Afterwards he went to his bedroom, sat at the end of the bed, and began to do the one thing he’d been doing a lot of recently to comfort himself. Most often he would select a song to lift his mood, but occasionally he let the mood dictate the selection of song. That evening the most morbid ballad in the Challoner canon, a song about expulsion to the penal colonies, poured from him:
‘Diemen, smother my face
And have what you will,
For the bread I have taken
Is making me ill.’
As he sang, he looked from his window to the night sky and the full moon above. He saw it as a spot at the end of a beam of light moving across clouds that were not, on this coldly clear night, there. A call for help, or to arms, in other words. Then he looked at his Challoner book on his bedside stand and considered again his home, his father, his mother’s porous brain, his genetics, Toni, and his funds. He saw from the corner of his eye a movement on the wall – a plain cockroach. He leapt to his wardrobe where his Cha Bum Kun tie hung on a hook on the inside of the door, made a loop with it, and went to crack it against the bug. But he pulled back at the last moment; and then began the complex and arduous process of putting on the tie.
New York City’s Cha Bum Kun clubhouse was a townhouse-height Venetian box of white and smoky-blue stone, in Murray Hill, Manhattan. Tall windows tapered to sharp points and the impression of verticality continued through many twisting chimneys and flues. Inside, the air smelt of brass polish and coconut hair. A flying-buttress-style walkway vaulted the width of the grand stair hall. The walls to second-floor level were crusted with dozens of skulls of mystery beasts.

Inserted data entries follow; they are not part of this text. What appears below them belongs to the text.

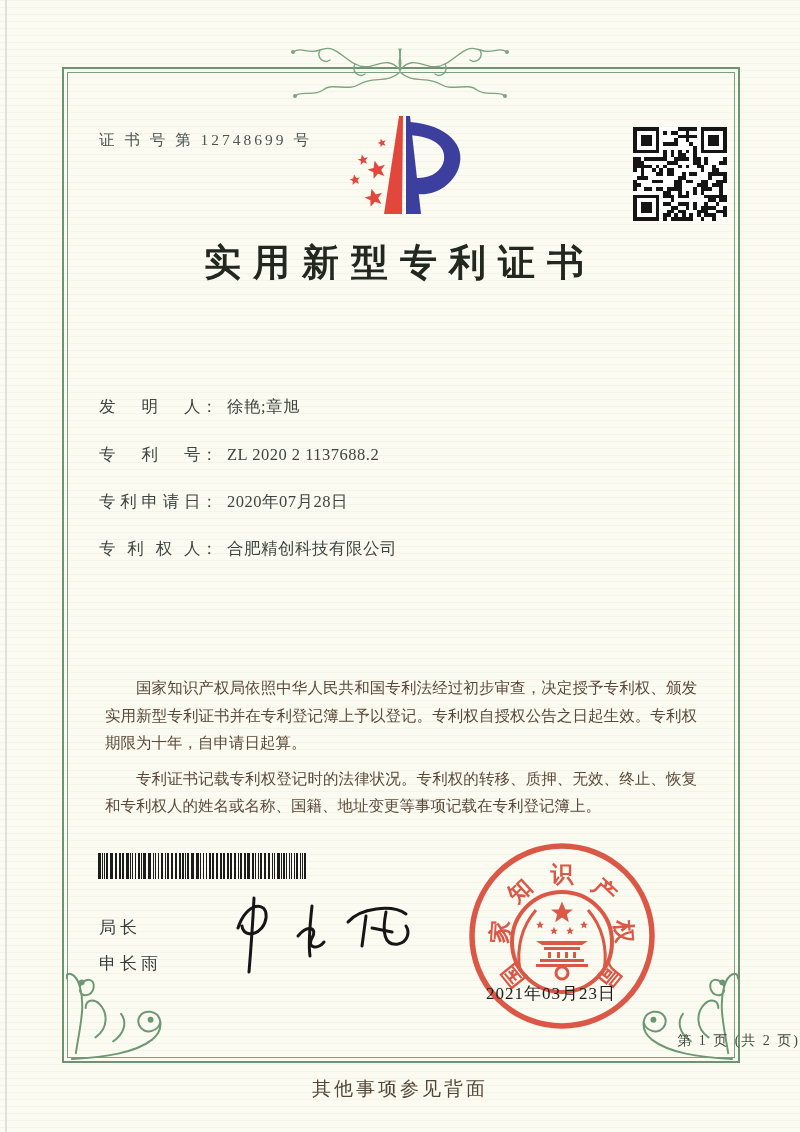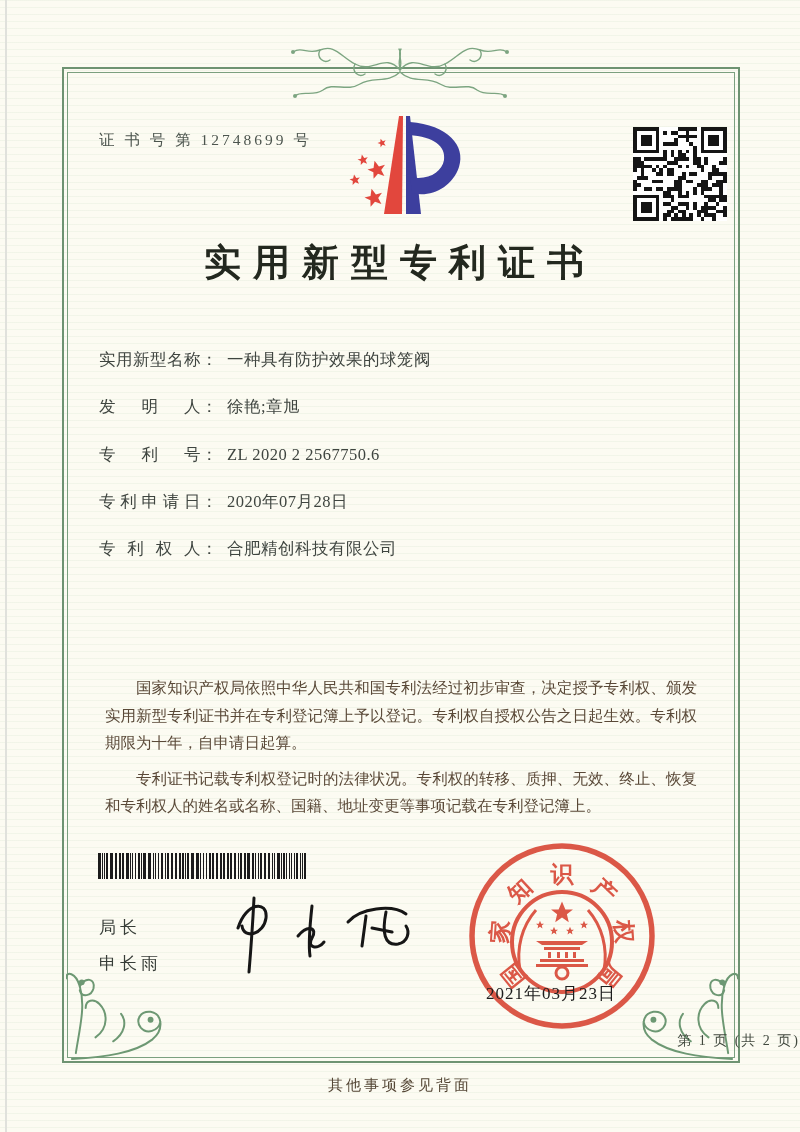--- a/index.html
+++ b/index.html
@@ -431,9 +431,6 @@
 
   <div class="title">实用新型专利证书</div>
 
-  <div class="f-row" style="top:348px;">
-    <span class="lbl">实用新型名称</span><span class="colon">：</span><span class="val">一种具有防护效果的球笼阀</span>
-  </div>
   <div class="f-row" style="top:395px;">
     <span class="lbl">发明人</span><span class="colon">：</span><span class="val">徐艳;章旭</span>
   </div>

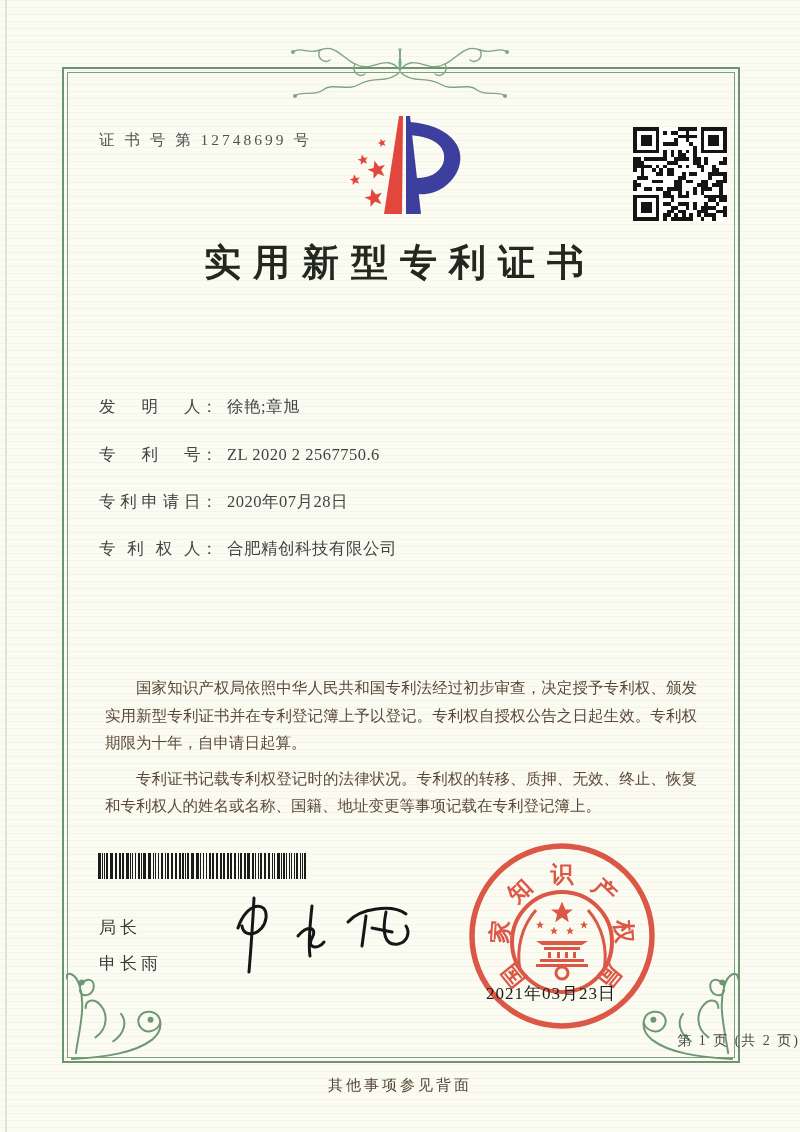--- a/index.html
+++ b/index.html
@@ -435,7 +435,7 @@
     <span class="lbl">发明人</span><span class="colon">：</span><span class="val">徐艳;章旭</span>
   </div>
   <div class="f-row" style="top:443px;">
-    <span class="lbl">专利号</span><span class="colon">：</span><span class="val">ZL 2020 2 2567750.6</span>
+    <span class="lbl">专利号</span><span class="colon">：</span><span class="val">ZL 2020 2 1137688.2</span>
   </div>
   <div class="f-row" style="top:490px;">
     <span class="lbl">专利申请日</span><span class="colon">：</span><span class="val">2020年07月28日</span>

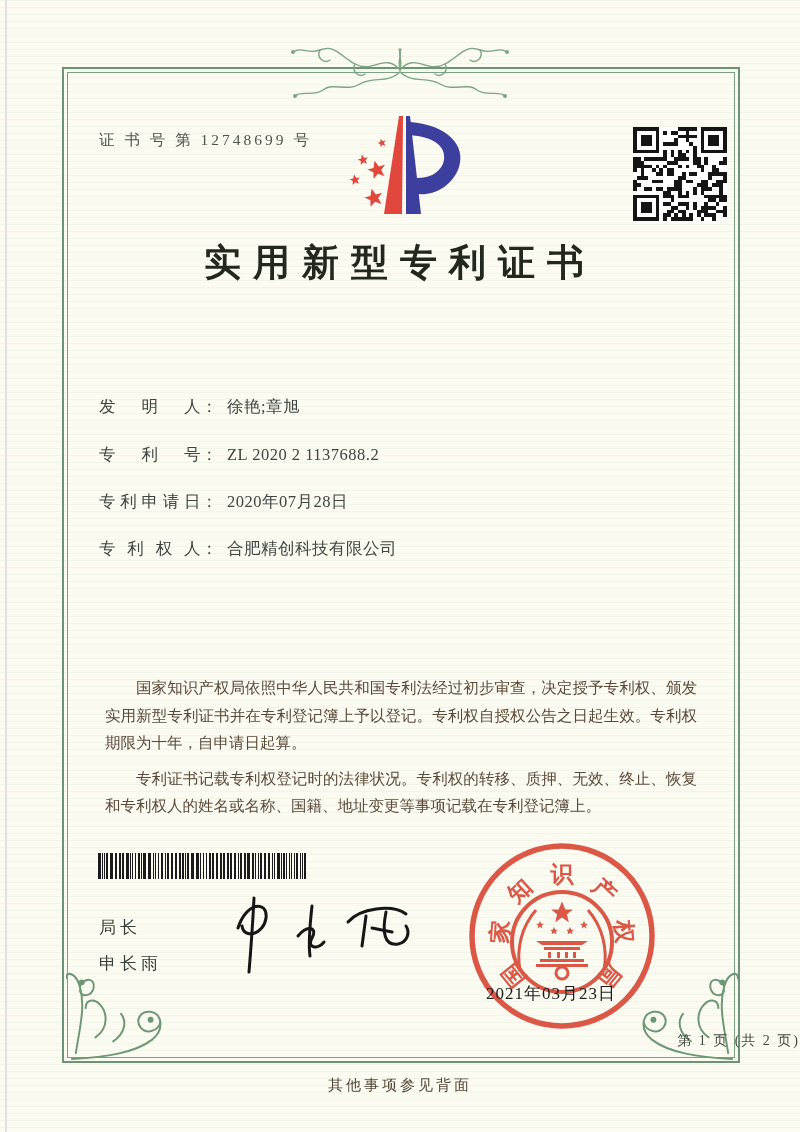--- a/index.html
+++ b/index.html
@@ -51,7 +51,7 @@
   .seal-char{font-family:"Liberation Serif",serif;font-weight:bold;font-size:23px;fill:#d94c3b;text-anchor:middle;dominant-baseline:central;}
   .seal-date{position:absolute;left:486px;top:982px;width:170px;font-size:17px;color:#1d1d1d;letter-spacing:1px;}
   .page-num{position:absolute;left:0;right:0;top:1032px;text-align:right;font-size:14px;color:#42493f;letter-spacing:2px;}
-  .back-note{position:absolute;left:0;right:0;top:1076px;text-align:center;font-size:15px;color:#544635;letter-spacing:3px;}
+  .back-note{position:absolute;left:0;right:0;top:1076px;text-align:center;font-size:19px;color:#544635;letter-spacing:3px;}
   .orn{stroke:#6d9873;stroke-width:2;fill:none;stroke-linecap:round;}
   .orn-thin{stroke:#7ca581;stroke-width:1.4;fill:none;stroke-linecap:round;}
   svg{display:block;}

‘Rabbits, hares and cows,’ said a receptionist, a Pole, or Russian. ‘All killed by Kunians, or their Pak Doo Ik forerunners, in the New York area when it was mainly forest and silica.’
He beckoned Rickard to bend his head towards him. Pulling Rickard’s tie across the desk between finger and thumb, he worked slowly towards the knot, appearing to examine the threading. When he got to the knot, he pinched into it with his nails, then produced a thumb tack and tried and failed to puncture it – testing it presumably for hardness and layering.
‘What is your name?’
‘Rickard Velily.’
Now he looked into a diary, scanning down through a series of paragraphs in tiny squarish handwriting. He turned over two pages until he found the entry he was looking for.
‘Rickard Velily. Yes, yes. Velily. Yes. Okay, just give me a moment. Yes. Velily. Your father rang ahead some weeks ago and told us, uh … to expect you?’
‘He did?’
‘Yes, he did. Can you wait here for a little while until the President arrives?’
Clicking feet descended the stone grand stairway, and a ‘Hello’ sounded from two flights up. The President embraced Rickard with overbearing warmth. He looked every centimetre the reluctantly retired company executive with his figure-hugging silver suit, his Latin tan, and his side-parted grey hair held in place by a perfumed product.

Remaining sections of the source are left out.